From mboxrd@z Thu Jan  1 00:00:00 1970
Return-Path: <linux-btrfs-owner@vger.kernel.org>
Received: from aserp1050.oracle.com ([141.146.126.70]:28022 "EHLO
        aserp1050.oracle.com" rhost-flags-OK-OK-OK-OK) by vger.kernel.org
        with ESMTP id S1753331AbdCGIHo (ORCPT
        <rfc822;linux-btrfs@vger.kernel.org>); Tue, 7 Mar 2017 03:07:44 -0500
Received: from aserp1040.oracle.com (aserp1040.oracle.com [141.146.126.69])
        by aserp1050.oracle.com (Sentrion-MTA-4.3.2/Sentrion-MTA-4.3.2) with ESMTP id v276rGp0027981
        (version=TLSv1.2 cipher=ECDHE-RSA-AES256-GCM-SHA384 bits=256 verify=OK)
        for <linux-btrfs@vger.kernel.org>; Tue, 7 Mar 2017 06:53:16 GMT
Subject: Re: [PATCH v2 4/6] btrfs: Allow barrier_all_devices to do chunk level
 device check
To: Qu Wenruo <quwenruo@cn.fujitsu.com>
References: <20170306085855.11403-1-quwenruo@cn.fujitsu.com>
 <20170306085855.11403-5-quwenruo@cn.fujitsu.com>
 <10be6a52-355d-d23f-b534-0bb279516a56@oracle.com>
 <2194e420-62ff-8ee3-6311-d1cc397525fb@cn.fujitsu.com>
Cc: linux-btrfs@vger.kernel.org, lists@colorremedies.com
From: Anand Jain <anand.jain@oracle.com>
Message-ID: <c9a004c9-57e5-3f85-b8e2-c40da6ebd4db@oracle.com>
Date: Tue, 7 Mar 2017 14:55:46 +0800
MIME-Version: 1.0
In-Reply-To: <2194e420-62ff-8ee3-6311-d1cc397525fb@cn.fujitsu.com>
Content-Type: text/plain; charset=utf-8; format=flowed
Sender: linux-btrfs-owner@vger.kernel.org
List-ID: <linux-btrfs.vger.kernel.org>


> 1) About reentrancy
> In previous version, the err_* bits are still put into btrfs_devices
> structure, just timing of resetting these bits are changes.
>
> So either way, it's not reentrant in theory.
>
> But that doesn't make a problem, as we have other things to protect when
> calling write_all_supers(), the only caller of barrier_all_devices().
>
> So would you give me an example why we need to make it reentrant?

  Its updating the device struct I would avoid such a change
  for the reasons of this patch. (I notice that in V1 as well).
  Further btrfs does not handle online intermittent device failure,
  unless the complete story is taken care, I would avoid such a change.

  Theoretically this patch is buggy, btrfs_check_rw_degradable() has
  more consumers than just the barrier_all_devices().
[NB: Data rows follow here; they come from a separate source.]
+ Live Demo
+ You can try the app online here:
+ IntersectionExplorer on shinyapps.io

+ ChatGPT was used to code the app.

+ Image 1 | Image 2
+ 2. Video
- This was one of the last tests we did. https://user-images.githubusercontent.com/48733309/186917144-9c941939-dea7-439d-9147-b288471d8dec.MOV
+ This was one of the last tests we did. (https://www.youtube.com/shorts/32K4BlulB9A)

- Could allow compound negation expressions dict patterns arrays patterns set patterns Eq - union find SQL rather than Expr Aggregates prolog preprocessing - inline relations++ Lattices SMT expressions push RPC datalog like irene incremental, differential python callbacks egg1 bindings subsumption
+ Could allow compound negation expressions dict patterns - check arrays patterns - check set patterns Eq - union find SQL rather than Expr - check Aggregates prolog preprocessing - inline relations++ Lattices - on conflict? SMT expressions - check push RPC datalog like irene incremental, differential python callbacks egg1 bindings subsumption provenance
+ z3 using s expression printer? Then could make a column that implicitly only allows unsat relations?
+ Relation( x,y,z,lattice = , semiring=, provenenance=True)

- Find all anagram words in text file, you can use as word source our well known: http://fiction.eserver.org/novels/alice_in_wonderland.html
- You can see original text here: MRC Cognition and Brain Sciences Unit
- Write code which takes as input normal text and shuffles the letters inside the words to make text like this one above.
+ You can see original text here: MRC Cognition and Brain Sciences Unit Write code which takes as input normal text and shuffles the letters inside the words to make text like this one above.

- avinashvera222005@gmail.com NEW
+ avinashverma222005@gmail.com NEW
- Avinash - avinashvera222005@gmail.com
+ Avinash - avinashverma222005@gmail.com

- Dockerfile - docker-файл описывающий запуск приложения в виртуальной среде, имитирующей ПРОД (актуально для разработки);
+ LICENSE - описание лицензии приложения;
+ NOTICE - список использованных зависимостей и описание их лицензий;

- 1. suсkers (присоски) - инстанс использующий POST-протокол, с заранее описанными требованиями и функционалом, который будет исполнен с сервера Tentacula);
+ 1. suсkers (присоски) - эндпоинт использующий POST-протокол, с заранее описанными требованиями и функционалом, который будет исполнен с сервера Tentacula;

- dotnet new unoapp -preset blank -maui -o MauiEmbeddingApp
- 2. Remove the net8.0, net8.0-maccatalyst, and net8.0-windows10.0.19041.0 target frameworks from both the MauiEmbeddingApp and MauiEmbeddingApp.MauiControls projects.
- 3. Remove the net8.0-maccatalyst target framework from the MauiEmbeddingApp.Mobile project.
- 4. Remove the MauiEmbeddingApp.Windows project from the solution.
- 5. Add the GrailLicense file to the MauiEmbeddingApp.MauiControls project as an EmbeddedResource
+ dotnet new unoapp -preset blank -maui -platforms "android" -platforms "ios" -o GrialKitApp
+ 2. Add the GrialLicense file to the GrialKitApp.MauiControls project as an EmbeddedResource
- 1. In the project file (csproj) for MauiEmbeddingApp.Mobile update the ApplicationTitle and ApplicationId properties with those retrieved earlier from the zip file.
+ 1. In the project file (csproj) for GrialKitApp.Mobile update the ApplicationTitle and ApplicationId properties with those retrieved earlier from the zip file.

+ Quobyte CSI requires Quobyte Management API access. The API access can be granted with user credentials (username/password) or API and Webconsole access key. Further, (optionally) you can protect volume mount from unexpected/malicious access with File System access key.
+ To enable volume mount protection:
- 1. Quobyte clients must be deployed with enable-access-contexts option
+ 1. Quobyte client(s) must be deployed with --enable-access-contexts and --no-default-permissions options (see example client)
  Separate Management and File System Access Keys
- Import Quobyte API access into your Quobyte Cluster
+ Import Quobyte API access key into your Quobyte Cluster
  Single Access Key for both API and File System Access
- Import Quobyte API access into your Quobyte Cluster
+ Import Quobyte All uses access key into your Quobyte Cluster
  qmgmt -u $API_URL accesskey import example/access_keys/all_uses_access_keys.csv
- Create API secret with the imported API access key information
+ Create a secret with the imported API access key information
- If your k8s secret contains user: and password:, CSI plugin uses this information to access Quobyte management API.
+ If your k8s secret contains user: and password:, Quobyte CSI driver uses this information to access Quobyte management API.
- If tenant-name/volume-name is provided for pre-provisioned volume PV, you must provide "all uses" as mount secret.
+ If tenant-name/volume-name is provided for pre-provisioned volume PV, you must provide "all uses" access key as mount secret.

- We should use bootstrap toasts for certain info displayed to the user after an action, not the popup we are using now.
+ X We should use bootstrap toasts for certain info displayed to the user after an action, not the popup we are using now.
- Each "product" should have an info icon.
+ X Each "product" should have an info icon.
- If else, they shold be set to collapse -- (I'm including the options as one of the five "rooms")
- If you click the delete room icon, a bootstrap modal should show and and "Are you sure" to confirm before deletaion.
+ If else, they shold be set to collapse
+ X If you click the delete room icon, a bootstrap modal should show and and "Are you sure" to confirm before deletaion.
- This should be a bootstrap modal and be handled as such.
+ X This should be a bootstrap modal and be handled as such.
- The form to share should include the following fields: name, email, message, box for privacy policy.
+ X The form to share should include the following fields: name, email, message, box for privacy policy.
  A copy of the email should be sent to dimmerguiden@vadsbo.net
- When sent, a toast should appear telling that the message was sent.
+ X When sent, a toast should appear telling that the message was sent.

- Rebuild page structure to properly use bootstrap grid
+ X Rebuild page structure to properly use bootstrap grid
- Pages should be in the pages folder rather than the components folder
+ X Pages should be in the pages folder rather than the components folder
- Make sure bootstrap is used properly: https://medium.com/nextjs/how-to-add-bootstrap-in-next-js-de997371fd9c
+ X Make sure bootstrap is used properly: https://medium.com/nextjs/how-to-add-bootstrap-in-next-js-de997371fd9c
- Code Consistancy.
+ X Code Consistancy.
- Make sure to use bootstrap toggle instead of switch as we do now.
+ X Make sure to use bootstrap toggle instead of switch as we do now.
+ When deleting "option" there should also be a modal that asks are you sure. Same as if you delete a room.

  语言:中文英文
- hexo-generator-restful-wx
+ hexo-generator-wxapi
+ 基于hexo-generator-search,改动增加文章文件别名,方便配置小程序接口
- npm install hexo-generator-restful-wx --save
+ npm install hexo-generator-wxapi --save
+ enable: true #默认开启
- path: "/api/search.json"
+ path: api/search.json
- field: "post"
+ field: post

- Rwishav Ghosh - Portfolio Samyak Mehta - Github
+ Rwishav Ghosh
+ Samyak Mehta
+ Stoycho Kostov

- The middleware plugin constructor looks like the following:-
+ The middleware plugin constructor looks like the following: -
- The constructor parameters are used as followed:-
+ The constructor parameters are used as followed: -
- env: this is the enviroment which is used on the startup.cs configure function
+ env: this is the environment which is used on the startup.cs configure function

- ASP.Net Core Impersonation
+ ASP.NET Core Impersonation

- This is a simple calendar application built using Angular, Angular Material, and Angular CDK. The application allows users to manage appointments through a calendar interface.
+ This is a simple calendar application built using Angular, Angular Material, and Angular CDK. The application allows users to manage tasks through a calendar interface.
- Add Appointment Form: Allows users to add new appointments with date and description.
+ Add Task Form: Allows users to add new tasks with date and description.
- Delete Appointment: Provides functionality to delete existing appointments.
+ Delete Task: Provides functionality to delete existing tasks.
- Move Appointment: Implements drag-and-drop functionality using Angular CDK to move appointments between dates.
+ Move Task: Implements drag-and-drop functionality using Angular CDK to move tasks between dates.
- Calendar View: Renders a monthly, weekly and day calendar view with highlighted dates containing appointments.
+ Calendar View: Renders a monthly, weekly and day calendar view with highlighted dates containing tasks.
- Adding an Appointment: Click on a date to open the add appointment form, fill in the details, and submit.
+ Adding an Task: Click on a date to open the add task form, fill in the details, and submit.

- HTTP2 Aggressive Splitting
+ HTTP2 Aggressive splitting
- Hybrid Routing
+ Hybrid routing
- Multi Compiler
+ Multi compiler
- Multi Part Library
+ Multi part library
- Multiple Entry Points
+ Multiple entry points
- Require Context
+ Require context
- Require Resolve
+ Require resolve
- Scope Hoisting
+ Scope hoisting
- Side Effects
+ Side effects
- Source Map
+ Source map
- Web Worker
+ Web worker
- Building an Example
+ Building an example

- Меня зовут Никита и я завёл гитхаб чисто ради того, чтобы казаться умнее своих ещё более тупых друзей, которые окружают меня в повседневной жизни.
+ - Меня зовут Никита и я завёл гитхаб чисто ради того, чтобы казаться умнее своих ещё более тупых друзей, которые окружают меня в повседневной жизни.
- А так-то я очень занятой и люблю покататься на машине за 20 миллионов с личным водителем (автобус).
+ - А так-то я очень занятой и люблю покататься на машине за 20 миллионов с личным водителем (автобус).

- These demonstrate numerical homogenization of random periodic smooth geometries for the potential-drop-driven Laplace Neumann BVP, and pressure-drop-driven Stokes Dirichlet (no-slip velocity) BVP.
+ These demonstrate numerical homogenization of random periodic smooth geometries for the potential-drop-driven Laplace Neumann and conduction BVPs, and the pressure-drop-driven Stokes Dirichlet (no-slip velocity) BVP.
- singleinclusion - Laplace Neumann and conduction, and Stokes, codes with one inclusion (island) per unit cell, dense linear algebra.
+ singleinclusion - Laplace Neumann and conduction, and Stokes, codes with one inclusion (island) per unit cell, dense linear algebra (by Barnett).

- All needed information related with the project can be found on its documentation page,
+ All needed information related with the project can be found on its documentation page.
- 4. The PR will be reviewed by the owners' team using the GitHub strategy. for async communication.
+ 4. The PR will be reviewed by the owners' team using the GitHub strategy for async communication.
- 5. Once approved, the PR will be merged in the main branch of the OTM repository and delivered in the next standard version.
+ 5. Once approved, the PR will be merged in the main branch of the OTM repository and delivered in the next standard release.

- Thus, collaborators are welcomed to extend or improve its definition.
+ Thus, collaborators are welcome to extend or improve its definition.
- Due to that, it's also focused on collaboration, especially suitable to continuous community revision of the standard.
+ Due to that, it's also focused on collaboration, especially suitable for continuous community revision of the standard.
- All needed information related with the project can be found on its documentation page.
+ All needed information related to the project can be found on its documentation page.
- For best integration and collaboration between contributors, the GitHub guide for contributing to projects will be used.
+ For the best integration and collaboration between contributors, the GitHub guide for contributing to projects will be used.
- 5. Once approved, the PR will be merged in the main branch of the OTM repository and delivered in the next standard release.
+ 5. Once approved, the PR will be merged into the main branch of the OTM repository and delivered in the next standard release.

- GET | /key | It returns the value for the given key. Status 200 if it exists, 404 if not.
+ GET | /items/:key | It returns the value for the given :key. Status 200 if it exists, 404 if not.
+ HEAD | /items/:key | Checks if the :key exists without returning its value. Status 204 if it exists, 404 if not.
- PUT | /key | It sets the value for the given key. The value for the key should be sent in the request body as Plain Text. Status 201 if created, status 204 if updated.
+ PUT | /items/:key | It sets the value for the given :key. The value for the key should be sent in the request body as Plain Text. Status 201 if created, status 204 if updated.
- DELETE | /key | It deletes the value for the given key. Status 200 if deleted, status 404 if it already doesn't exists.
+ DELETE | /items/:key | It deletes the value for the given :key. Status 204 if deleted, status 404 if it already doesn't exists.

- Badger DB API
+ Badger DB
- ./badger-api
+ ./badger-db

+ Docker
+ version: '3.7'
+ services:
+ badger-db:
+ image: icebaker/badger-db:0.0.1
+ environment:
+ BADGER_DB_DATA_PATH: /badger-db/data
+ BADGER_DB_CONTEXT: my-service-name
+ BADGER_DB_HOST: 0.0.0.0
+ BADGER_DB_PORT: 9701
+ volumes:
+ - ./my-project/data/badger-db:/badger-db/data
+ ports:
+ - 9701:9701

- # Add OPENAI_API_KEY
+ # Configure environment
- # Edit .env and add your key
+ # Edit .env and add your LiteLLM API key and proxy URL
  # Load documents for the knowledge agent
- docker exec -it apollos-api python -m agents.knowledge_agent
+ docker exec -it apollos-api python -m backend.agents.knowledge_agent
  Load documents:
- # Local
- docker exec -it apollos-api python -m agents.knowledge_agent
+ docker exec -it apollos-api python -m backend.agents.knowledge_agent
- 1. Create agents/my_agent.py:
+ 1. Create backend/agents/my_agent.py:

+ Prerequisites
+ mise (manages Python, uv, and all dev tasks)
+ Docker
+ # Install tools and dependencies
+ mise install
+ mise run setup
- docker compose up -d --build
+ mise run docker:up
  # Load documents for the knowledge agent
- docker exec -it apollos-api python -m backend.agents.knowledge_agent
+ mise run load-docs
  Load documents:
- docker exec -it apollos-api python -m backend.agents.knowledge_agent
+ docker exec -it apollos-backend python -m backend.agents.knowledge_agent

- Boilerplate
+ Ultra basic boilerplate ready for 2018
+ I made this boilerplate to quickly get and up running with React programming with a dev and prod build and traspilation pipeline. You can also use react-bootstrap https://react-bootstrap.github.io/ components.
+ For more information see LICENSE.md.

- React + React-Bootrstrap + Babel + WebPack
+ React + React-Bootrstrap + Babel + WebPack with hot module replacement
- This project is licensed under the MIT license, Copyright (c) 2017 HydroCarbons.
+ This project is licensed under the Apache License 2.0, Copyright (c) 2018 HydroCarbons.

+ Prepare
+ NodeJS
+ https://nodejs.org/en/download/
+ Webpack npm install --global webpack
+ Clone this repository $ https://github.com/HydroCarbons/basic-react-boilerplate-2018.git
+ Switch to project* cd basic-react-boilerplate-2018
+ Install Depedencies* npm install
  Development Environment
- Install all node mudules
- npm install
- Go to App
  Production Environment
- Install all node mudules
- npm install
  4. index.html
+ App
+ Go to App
However the
  dev->err_wait and dev->err_send are managed by only
  barrier_all_devices(). And the bad news is dev->err_wait and
  dev->err_send would affect the result of "missing" coming out of
  btrfs_check_rw_degradable() which is wrong for the threads other
  than barrier_all_devices(). Further, the only way dev->err_wait and
  dev->err_send gets reset is by the next call to
  barrier_all_devices(). And if lock is an answer that would makes
  it messy and complicated. I won't do that.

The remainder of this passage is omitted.